Pacarrete afirma que seu nome é derivado do francês pâquerette, a margarida. Sua casa abriga quinquilharias e fitas VHS tão antigas quanto as próprias moradoras. Mesmo no calor cearense, Pacarrete se veste bem, com vestidos coloridos e chapéus demodê. Tem a vaidade de toda bailarina, quer ser ela própria obra de arte pelas ruas de Russas.
Pergunto-me quantas Pacarretes já não encontrei pela vida, quantas loucas cuja maior loucura era o medo de serem esquecidas e apagadas completamente da memória. Esse era o maior medo de minha tia Socorro, a quem todos carinhosamente chamávamos de Corrinha. A partir de uma certa idade, Corrinha se tornou a louca dos gatos do bairro: dava comida e abrigo para aqueles animaizinhos, brigava com os meninos de rua que os maltratavam. Chegou a fazer amigas que compartilhavam sua loucura por gatos e contagiou os sobrinhos com seu delírio. Era o que a mantinha viva, assim como Pacarrete estufava o peito para falar de balé: tinha a expertise necessária para tal, jamais se deixaria ser subestimada nessa área do saber.
Corrinha era no entanto a louca mais lúcida que já conheci na vida. Por muitos anos, foi a pessoa com a maior escolaridade em nossa família e também quem alfabetizou inúmeras crianças do bairro. Corrinha achava que a única forma de mudar o mundo era por meio da educação, seu ato mais revolucionário era encorajar seus sobrinhos a continuar estudando, coisa que suas irmãs não puderam fazer. Corrinha morou na Itália, tentou ser freira lá, falava italiano e ouvia músicas em italiano. Contava histórias sobre o Festival de Sanremo, sobre Palermo, sobre a Sicília, sobre as irmãs do convento, e sobre as crianças que cuidou lá. Tinha expertise nessa área.

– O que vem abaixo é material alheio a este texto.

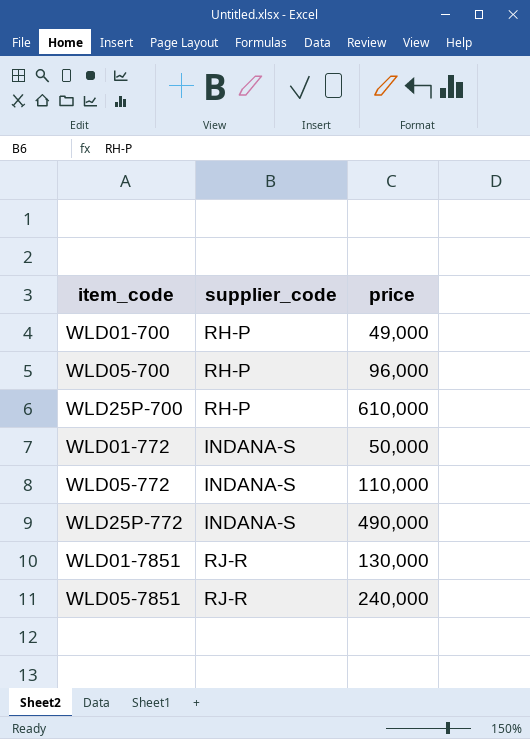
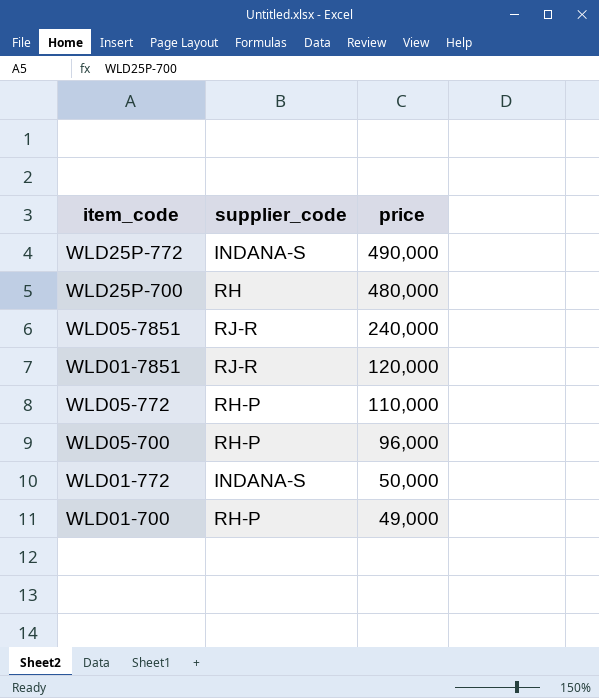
row order: none -> price descending
WLD25P-700 | supplier_code: RH-P -> RH
WLD25P-700 | price: 610,000 -> 480,000
WLD01-7851 | price: 130,000 -> 120,000
WLD05-772 | supplier_code: INDANA-S -> RH-P

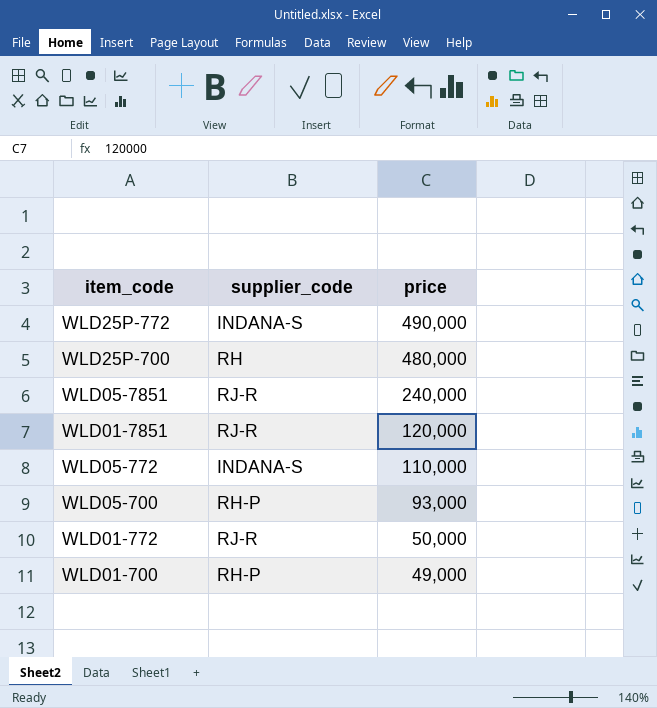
WLD05-772 | supplier_code: RH-P -> INDANA-S
WLD05-700 | price: 96,000 -> 93,000
WLD01-772 | supplier_code: INDANA-S -> RJ-R

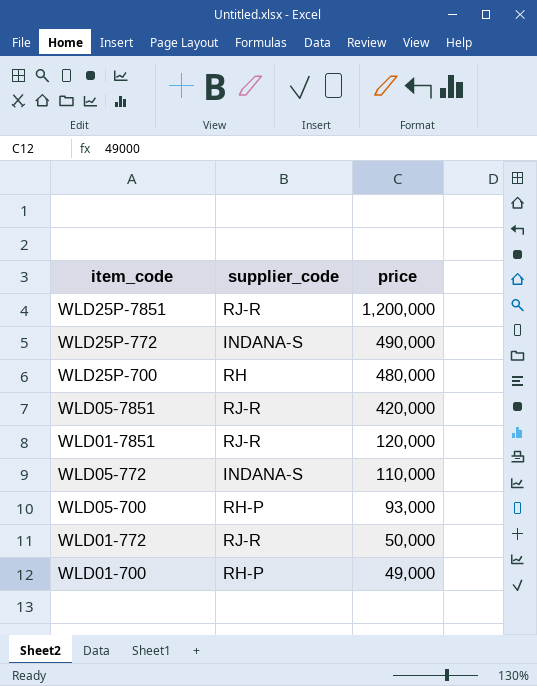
row WLD25P-7851: none -> RJ-R | 1,200,000
WLD05-7851 | price: 240,000 -> 420,000

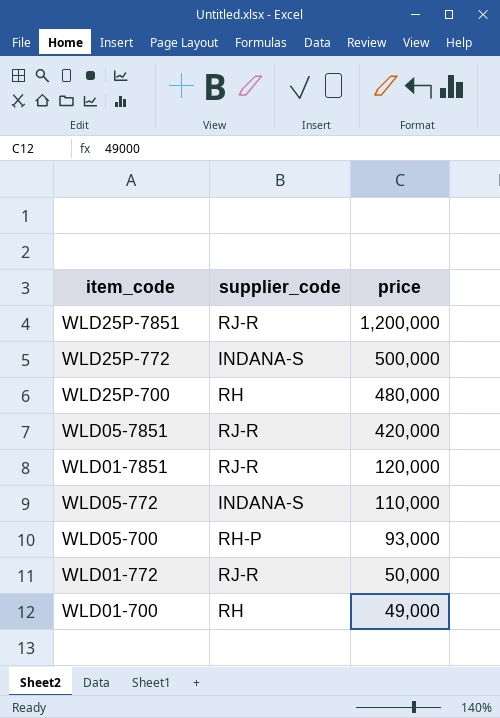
WLD25P-772 | price: 490,000 -> 500,000
WLD01-700 | supplier_code: RH-P -> RH

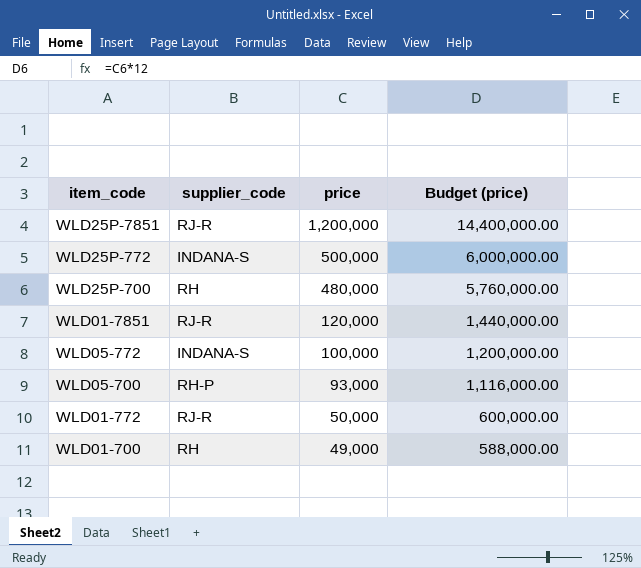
column Budget (price) | formula: none -> [price] * 12
row WLD05-7851: RJ-R | 420,000 -> none
WLD05-772 | price: 110,000 -> 100,000

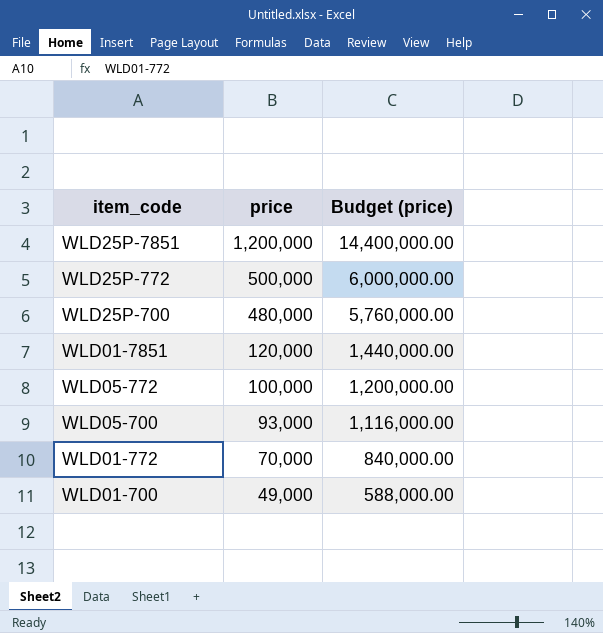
column supplier_code | position: 2 -> none
WLD01-772 | price: 50,000 -> 70,000
WLD01-772 | Budget (price): 600,000.00 -> 840,000.00

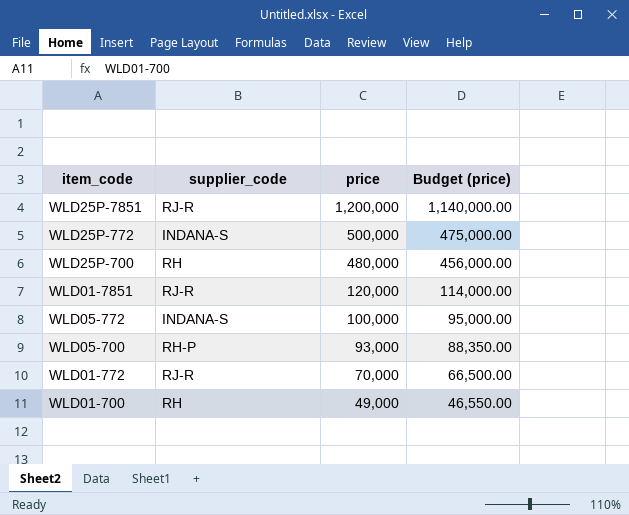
column supplier_code | position: none -> 2
column Budget (price) | formula: [price] * 12 -> [price] * 0.95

A história de Corrinha sempre povoou minha memória. E quando a perdemos meu maior medo era que suas lembranças se tornassem névoa passageira e irregular. Creio que esse foi um dos motivos que levou Allan Deberton a escrever e dirigir a história de Pacarrete. A velha louca e bailarina ranzinza queria mudar Russas, queria construir escolas, que as pessoas de sua pequena cidade tivessem acesso à arte e tudo aquilo que ela poderia proporcionar. A personagem de Marcélia Cartaxo não queria ser esquecida, ou melhor, não queria ser lembrada como louca. Mas percebe que sua loucura é o que faz dela quem é. Porque a arte prescinde o delírio social e a inquietação constante. Pacarrete, na vida real e no filme, foi uma artista. Minhas tias costumavam me repreender sempre que estava prestes a cometer alguma loucura na infância, como descer a rua no patinete em alta velocidade, com dizeres: “Não faça uma arte dessas”. O filme de Deberton celebra o direito à loucura, o direito de amar a arte, falar sobre ela, incentivar as pessoas a consumir arte.